Source data START

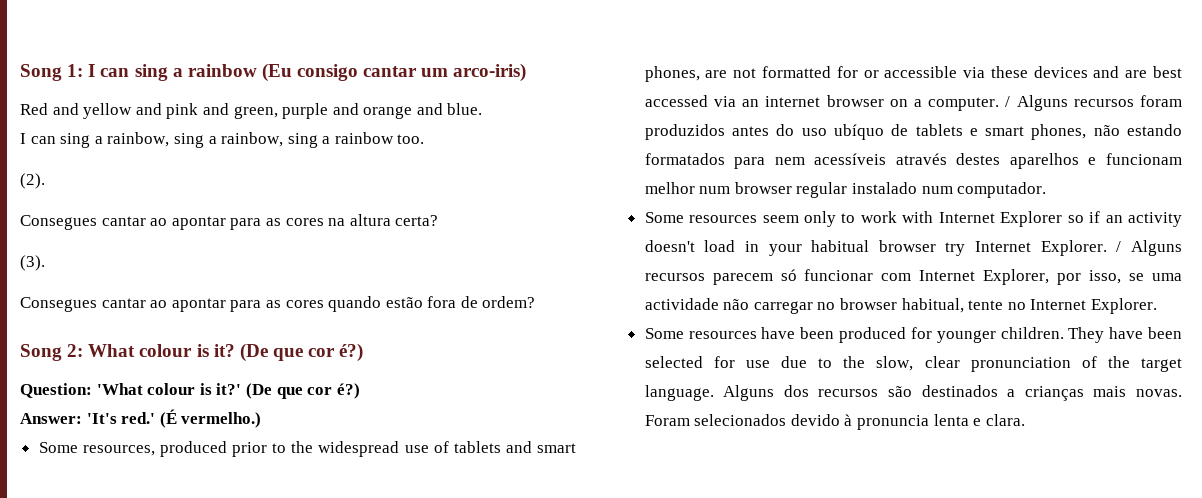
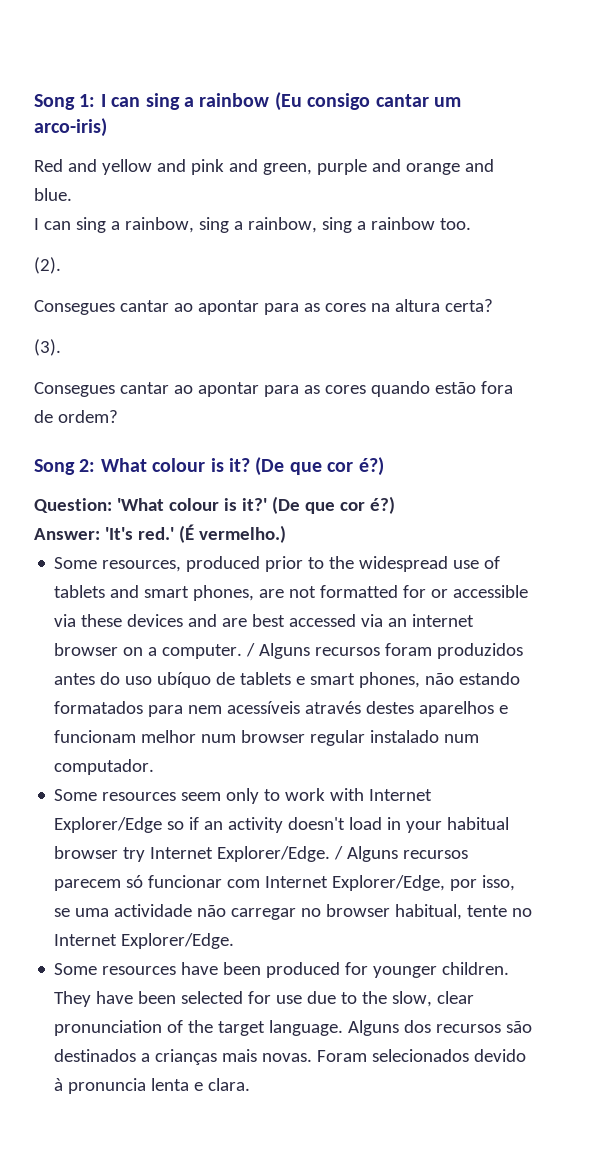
- Some resources seem only to work with Internet Explorer so if an activity doesn't load in your habitual browser try Internet Explorer.
+ Some resources seem only to work with Internet Explorer/Edge so if an activity doesn't load in your habitual browser try Internet Explorer/Edge.
- / Alguns recursos parecem só funcionar com Internet Explorer, por isso, se uma actividade não carregar no browser habitual, tente no Internet Explorer.
+ / Alguns recursos parecem só funcionar com Internet Explorer/Edge, por isso, se uma actividade não carregar no browser habitual, tente no Internet Explorer/Edge.

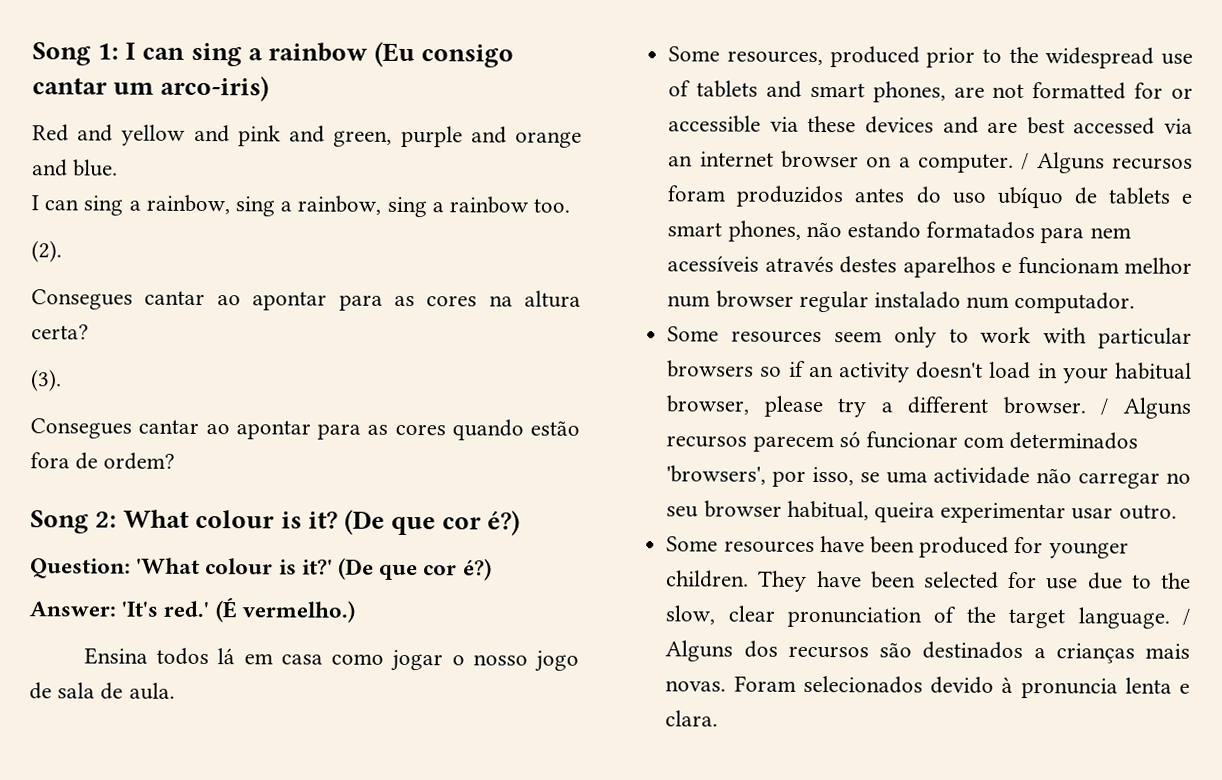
+ Ensina todos lá em casa como jogar o nosso jogo de sala de aula.
- Some resources seem only to work with Internet Explorer/Edge so if an activity doesn't load in your habitual browser try Internet Explorer/Edge.
+ Some resources seem only to work with particular browsers so if an activity doesn't load in your habitual browser, please try a different browser.
- / Alguns recursos parecem só funcionar com Internet Explorer/Edge, por isso, se uma actividade não carregar no browser habitual, tente no Internet Explorer/Edge.
+ / Alguns recursos parecem só funcionar com determinados 'browsers', por isso, se uma actividade não carregar no seu browser habitual, queira experimentar usar outro.
- Alguns dos recursos são destinados a crianças mais novas.
+ / Alguns dos recursos são destinados a crianças mais novas.

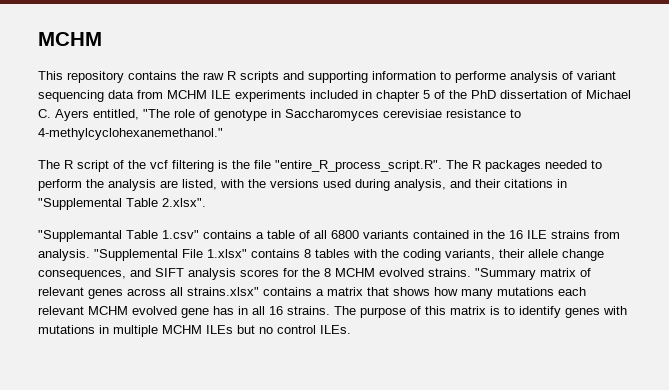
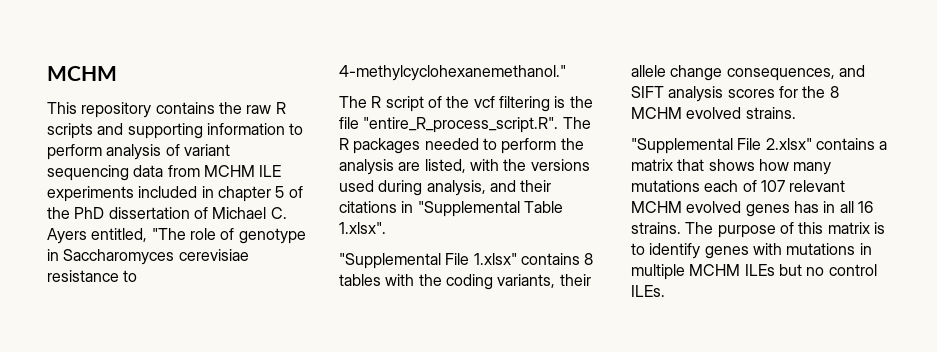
- This repository contains the raw R scripts and supporting information to performe analysis of variant sequencing data from MCHM ILE experiments included in chapter 5 of the PhD dissertation of Michael C. Ayers entitled, "The role of genotype in Saccharomyces cerevisiae resistance to 4-methylcyclohexanemethanol."
+ This repository contains the raw R scripts and supporting information to perform analysis of variant sequencing data from MCHM ILE experiments included in chapter 5 of the PhD dissertation of Michael C. Ayers entitled, "The role of genotype in Saccharomyces cerevisiae resistance to 4-methylcyclohexanemethanol."
- The R script of the vcf filtering is the file "entire_R_process_script.R". The R packages needed to perform the analysis are listed, with the versions used during analysis, and their citations in "Supplemental Table 2.xlsx".
- "Supplemantal Table 1.csv" contains a table of all 6800 variants contained in the 16 ILE strains from analysis. "Supplemental File 1.xlsx" contains 8 tables with the coding variants, their allele change consequences, and SIFT analysis scores for the 8 MCHM evolved strains. "Summary matrix of relevant genes across all strains.xlsx" contains a matrix that shows how many mutations each relevant MCHM evolved gene has in all 16 strains.
+ The R script of the vcf filtering is the file "entire_R_process_script.R". The R packages needed to perform the analysis are listed, with the versions used during analysis, and their citations in "Supplemental Table 1.xlsx".
+ "Supplemental File 1.xlsx" contains 8 tables with the coding variants, their allele change consequences, and SIFT analysis scores for the 8 MCHM evolved strains.
+ "Supplemental File 2.xlsx" contains a matrix that shows how many mutations each of 107 relevant MCHM evolved genes has in all 16 strains.

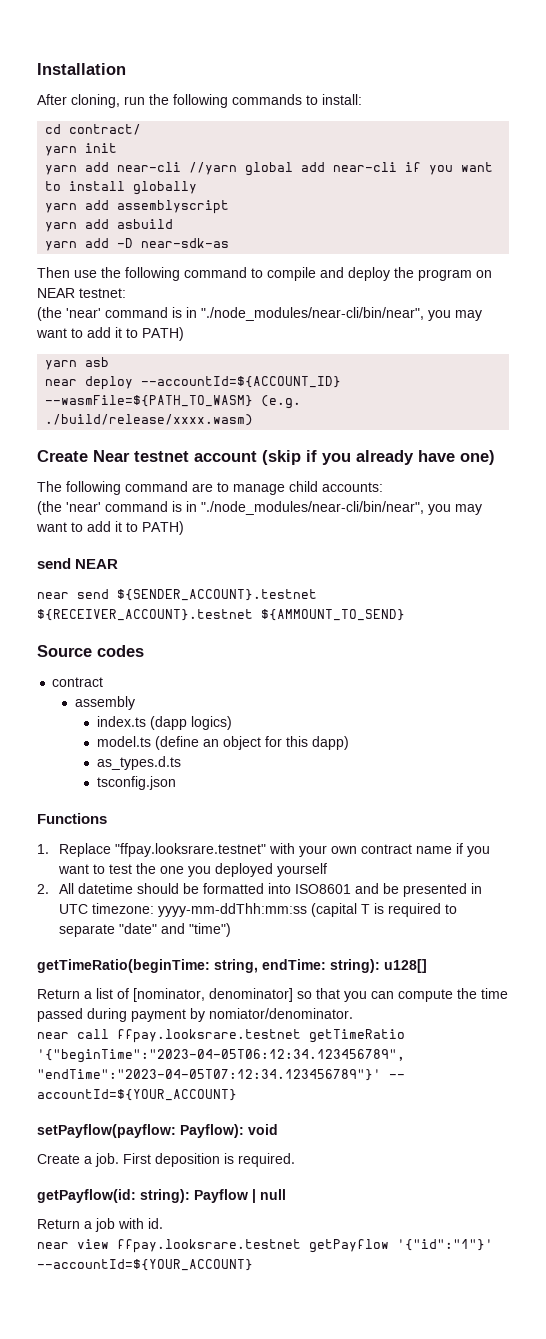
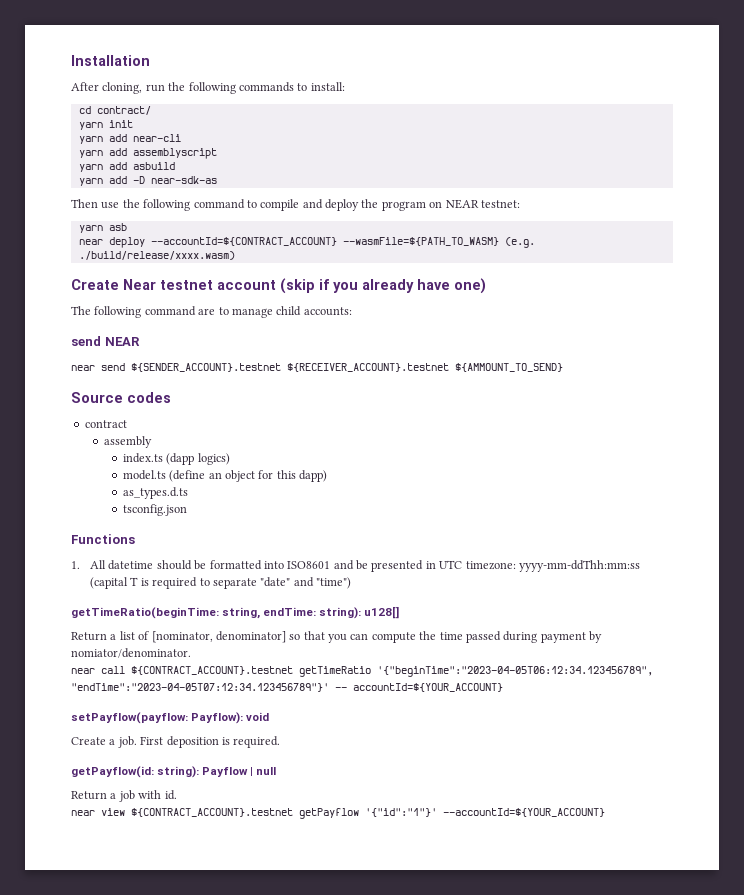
- yarn add near-cli //yarn global add near-cli if you want to install globally
+ yarn add near-cli
  Then use the following command to compile and deploy the program on NEAR testnet:
- (the 'near' command is in "./node_modules/near-cli/bin/near", you may want to add it to PATH)
- near deploy --accountId=${ACCOUNT_ID} --wasmFile=${PATH_TO_WASM} (e.g. ./build/release/xxxx.wasm)
+ near deploy --accountId=${CONTRACT_ACCOUNT} --wasmFile=${PATH_TO_WASM} (e.g. ./build/release/xxxx.wasm)
  The following command are to manage child accounts:
- (the 'near' command is in "./node_modules/near-cli/bin/near", you may want to add it to PATH)
- 1. Replace "ffpay.looksrare.testnet" with your own contract name if you want to test the one you deployed yourself
- 2. All datetime should be formatted into ISO8601 and be presented in UTC timezone: yyyy-mm-ddThh:mm:ss (capital T is required to separate "date" and "time")
+ 1. All datetime should be formatted into ISO8601 and be presented in UTC timezone: yyyy-mm-ddThh:mm:ss (capital T is required to separate "date" and "time")
- near call ffpay.looksrare.testnet getTimeRatio '{"beginTime":"2023-04-05T06:12:34.123456789", "endTime":"2023-04-05T07:12:34.123456789"}' -- accountId=${YOUR_ACCOUNT}
+ near call ${CONTRACT_ACCOUNT}.testnet getTimeRatio '{"beginTime":"2023-04-05T06:12:34.123456789", "endTime":"2023-04-05T07:12:34.123456789"}' -- accountId=${YOUR_ACCOUNT}
- near view ffpay.looksrare.testnet getPayflow '{"id":"1"}' --accountId=${YOUR_ACCOUNT}
+ near view ${CONTRACT_ACCOUNT}.testnet getPayflow '{"id":"1"}' --accountId=${YOUR_ACCOUNT}

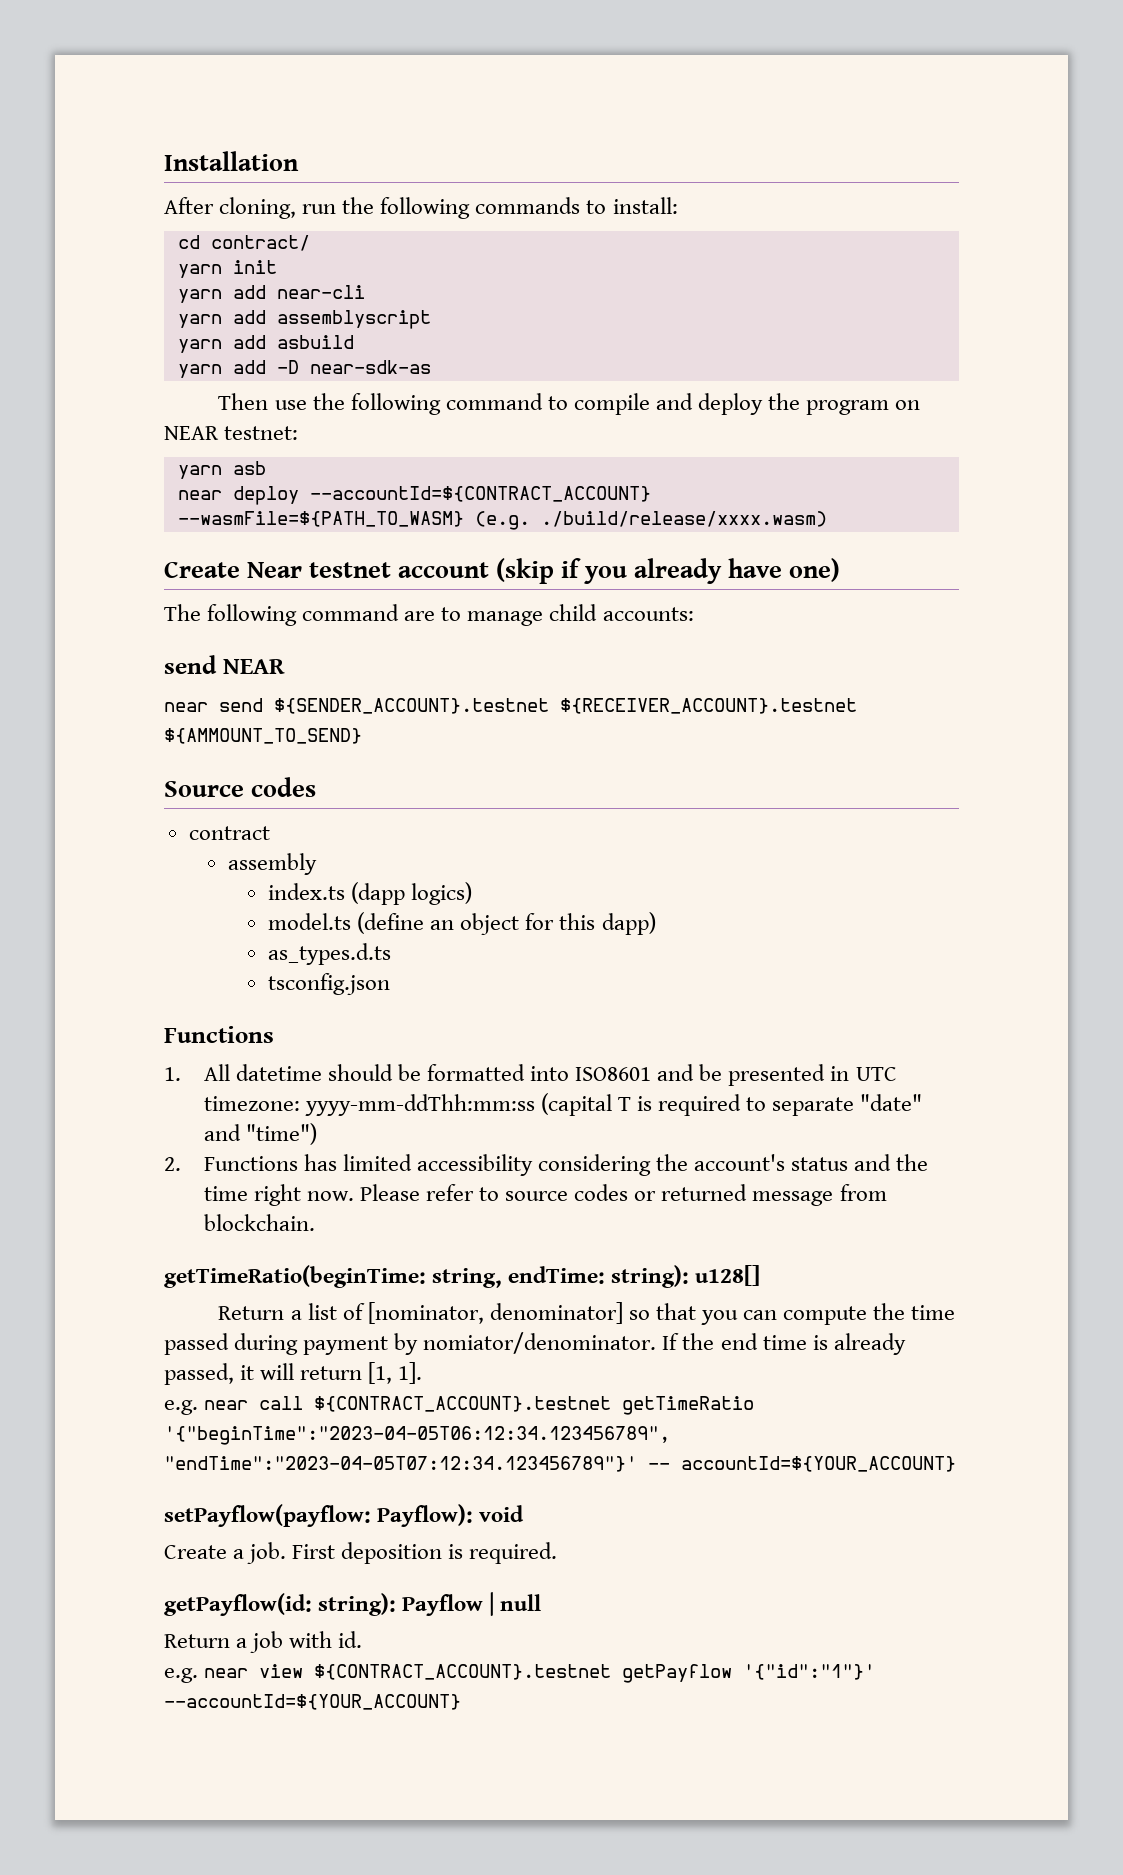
+ 2. Functions has limited accessibility considering the account's status and the time right now. Please refer to source codes or returned message from blockchain.
- Return a list of [nominator, denominator] so that you can compute the time passed during payment by nomiator/denominator.
- near call ${CONTRACT_ACCOUNT}.testnet getTimeRatio '{"beginTime":"2023-04-05T06:12:34.123456789", "endTime":"2023-04-05T07:12:34.123456789"}' -- accountId=${YOUR_ACCOUNT}
+ Return a list of [nominator, denominator] so that you can compute the time passed during payment by nomiator/denominator. If the end time is already passed, it will return [1, 1].
+ e.g. near call ${CONTRACT_ACCOUNT}.testnet getTimeRatio '{"beginTime":"2023-04-05T06:12:34.123456789", "endTime":"2023-04-05T07:12:34.123456789"}' -- accountId=${YOUR_ACCOUNT}
- near view ${CONTRACT_ACCOUNT}.testnet getPayflow '{"id":"1"}' --accountId=${YOUR_ACCOUNT}
+ e.g. near view ${CONTRACT_ACCOUNT}.testnet getPayflow '{"id":"1"}' --accountId=${YOUR_ACCOUNT}

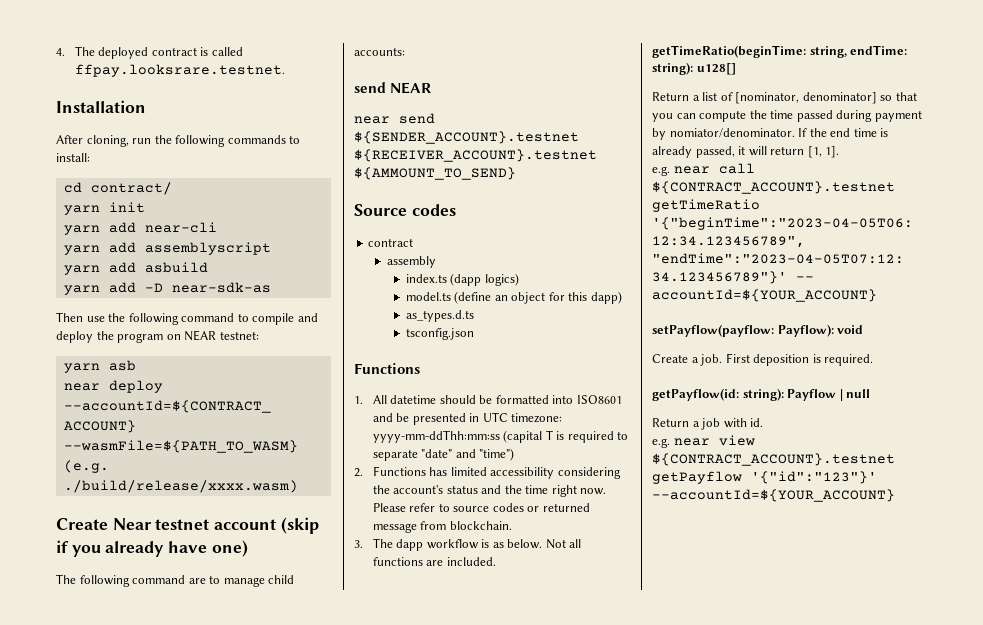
+ 4. The deployed contract is called ffpay.looksrare.testnet.
+ 3. The dapp workflow is as below. Not all functions are included.
- e.g. near view ${CONTRACT_ACCOUNT}.testnet getPayflow '{"id":"1"}' --accountId=${YOUR_ACCOUNT}
+ e.g. near view ${CONTRACT_ACCOUNT}.testnet getPayflow '{"id":"123"}' --accountId=${YOUR_ACCOUNT}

Source data END

• [What the task asks]: Start at the top of the entries and repeat each line exactly, ending at the line that contains "sala de aula.". Pictures are not part of the copy.

• [The completed task]:
- Some resources seem only to work with Internet Explorer so if an activity doesn't load in your habitual browser try Internet Explorer.
+ Some resources seem only to work with Internet Explorer/Edge so if an activity doesn't load in your habitual browser try Internet Explorer/Edge.
- / Alguns recursos parecem só funcionar com Internet Explorer, por isso, se uma actividade não carregar no browser habitual, tente no Internet Explorer.
+ / Alguns recursos parecem só funcionar com Internet Explorer/Edge, por isso, se uma actividade não carregar no browser habitual, tente no Internet Explorer/Edge.

+ Ensina todos lá em casa como jogar o nosso jogo de sala de aula.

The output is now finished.